#06 - Sesuatu yang Indah

27 9 4
                                    

"Karena mulai detik ini, akulah yang bertanggung jawab untuk membahagiakanmu

Ups! Gambar ini tidak mengikuti Pedoman Konten kami. Untuk melanjutkan publikasi, hapuslah gambar ini atau unggah gambar lain.

"Karena mulai detik ini, akulah yang bertanggung jawab untuk membahagiakanmu."
- Mahija Haedar

"Kalana." Tubuhku berputar ke belakang kala mendengar suara yang begitu familiar. Betapa aku terkejut ketika mendapati Paman Bashar yang tiba-tiba berada tak jauh dari tempat kami duduk. Dia menatapku dan Mahija secara bergantian.

"Paman-" belum sempat aku bersuara hendak memperkenalkan Mahija dengannya, Paman menyelaku.

"Pulanglah, ayahmu menunggu." Setelahnya, tanpa sepatah kata yang lain, dia pergi meninggalkan banyak tanya dalam benakku. Terus kutatap kepergiannya, sampai menghilang, seakan dimakan Hutan Mati

Hening, tidak ada yang bersuara. Aku, atau bahkan Mahija. Hanya ada gemuruh ombak, juga riuh angin.
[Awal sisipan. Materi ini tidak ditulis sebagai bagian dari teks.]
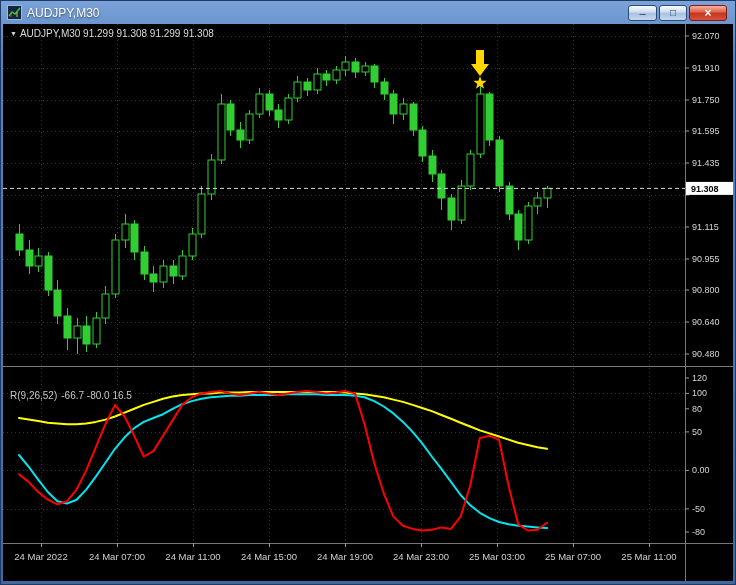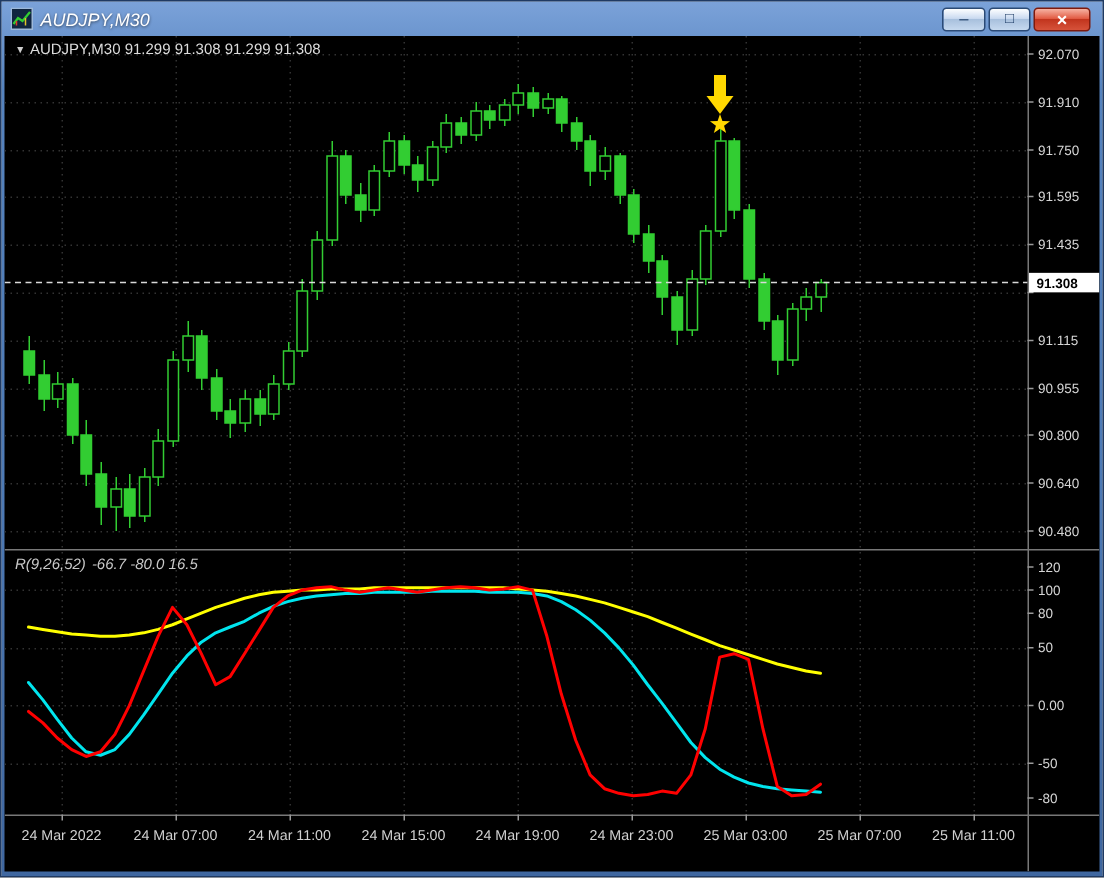--- a/index.html
+++ b/index.html
@@ -19,7 +19,7 @@
     padding:0 4px;position:relative;
   }
   .win-icon{width:15px;height:15px;display:inline-block;margin-right:5px;flex:0 0 auto;}
-  .win-title{white-space:nowrap;font-style:italic;}
+  .win-title{white-space:nowrap;}
   .win-btns{position:absolute;right:6px;top:4px;display:flex;}
   .wbtn{
     height:16px;border:1px solid #2b4a76;border-radius:3px;

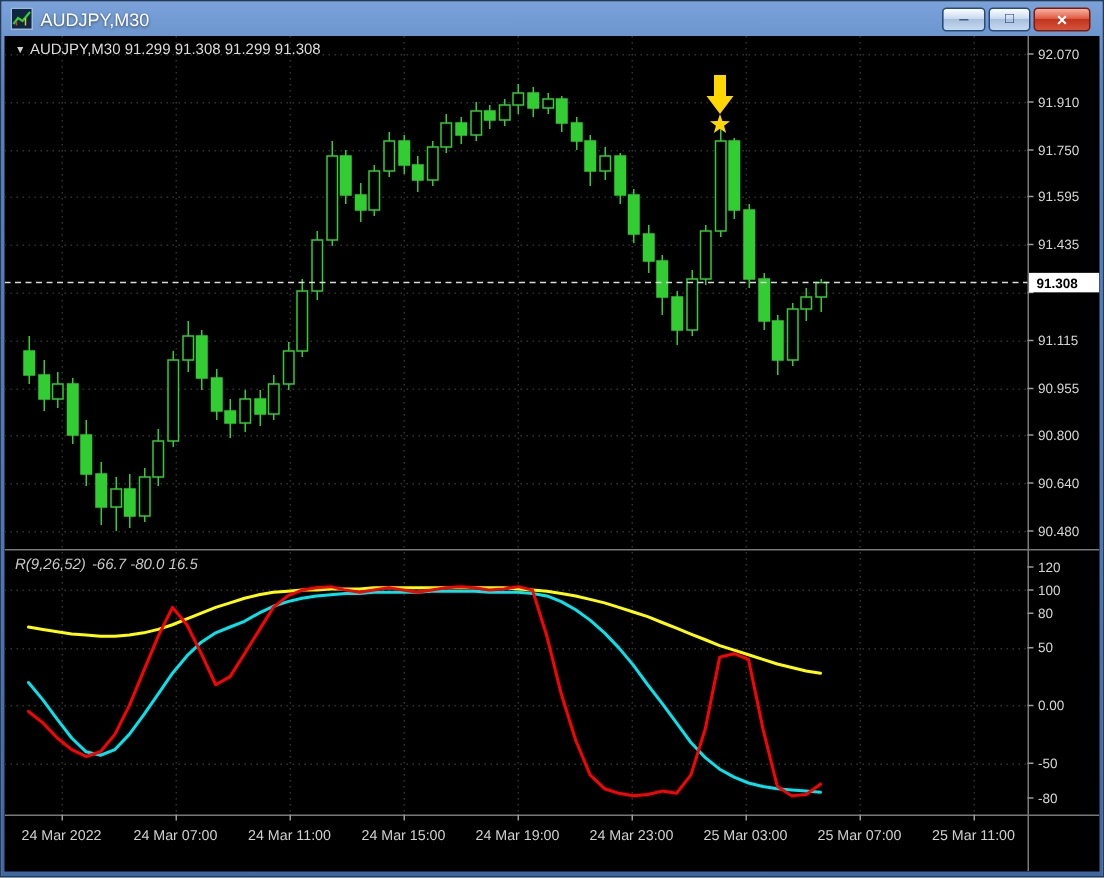--- a/index.html
+++ b/index.html
@@ -46,7 +46,7 @@
   }
   .chart-header{left:7px;top:4px;}
   .chart-header .dd{font-size:7px;color:#cfcfcf;margin-right:3px;vertical-align:1px;pointer-events:auto;}
-  .ind-label{left:7px;top:347px;color:#c8c8c8;font-style:italic;}
+  .ind-label{left:7px;top:366px;color:#c8c8c8;}
   .ind-label span{margin-right:4px;}
 </style>
 </head>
Perasaanku berubah menjadi tidak nyaman sejak kedatangan Paman tadi. Meski jiwaku di sini, tapi isi kepalaku melanglang buana tak tentu arah.

Ayah?

"Jadi mau berkunjung ke rumahku?" Suara merdu itu menyadarkanku ke kenyataan. Aku tersenyum, serta mengangguk untuk mengiyakan.

Mahija menautkan jari-jemarinya dengan jari-jemariku, menyalurkan sebuah rasa hangat yang menggeleitik perut. Dia tarik pelan diriku, agar mengikuti setiap langkahnya.

Dia bawa langkahku menuju ke arah selatan, tepat di ujung sana terdapat sebuah rumah bercat putih - yang sebagian besar dindingnya adalah kaca.

"Pelan-pelan." Tanpa melepaskan tautan, Mahija menuntunku menaiki anak tangga, memastikanku agar tetap aman. Waktu berjalan seakan melamban, seakan memintaku untuk menikmati setiap detiknya.

"Duduklah Kalana, tunggu aku buatkan jamuan untukmu." Dia mempersilakan aku duduk di sebuah sofa yang menghadap ke luar kaca, di depan sana dapat kulihat ombak yang seakan sedang berkelahi.

Aku menggeleng, dan dengan segera menarik lengan Mahija untuk ikut duduk. "Tidak perlu," ujarku.

"Tamu adalah raja. Aku harus menjamu dirimu."

"Tamu adalah raja, maka turuti apa kataku." Mahija tertawa, dia kalah telak.

Rumah ini tidak memiliki banyak interior, suasananya sunyi, bahkan gemuruh ombak tak terdengar, tapi mampu membuatku nyaman.

"Kau tinggal sendiri?" Entah hidayah dari mana, sebuah pertanyaan melesat begitu saja dari bibirku.

"Em."

"Di mana orang tuamu?"

"Sudah tiada."

Aku mengatup bibirku rapat-rapat, aku menyesal karena sudah bertanya. "Mahija, aku-"

"Kau punya cerita?" Dia mengalihkan pembicaraan, berlagak semua baik-baik saja.

Aku menautkan kedua alisku, "cerita apa?"

"Apa saja."

"Apa? Tidak punya."

"Kalau begitu biar aku yang bercerita. Kau tahu sebuah dongeng tentang Bidadari Pantai?"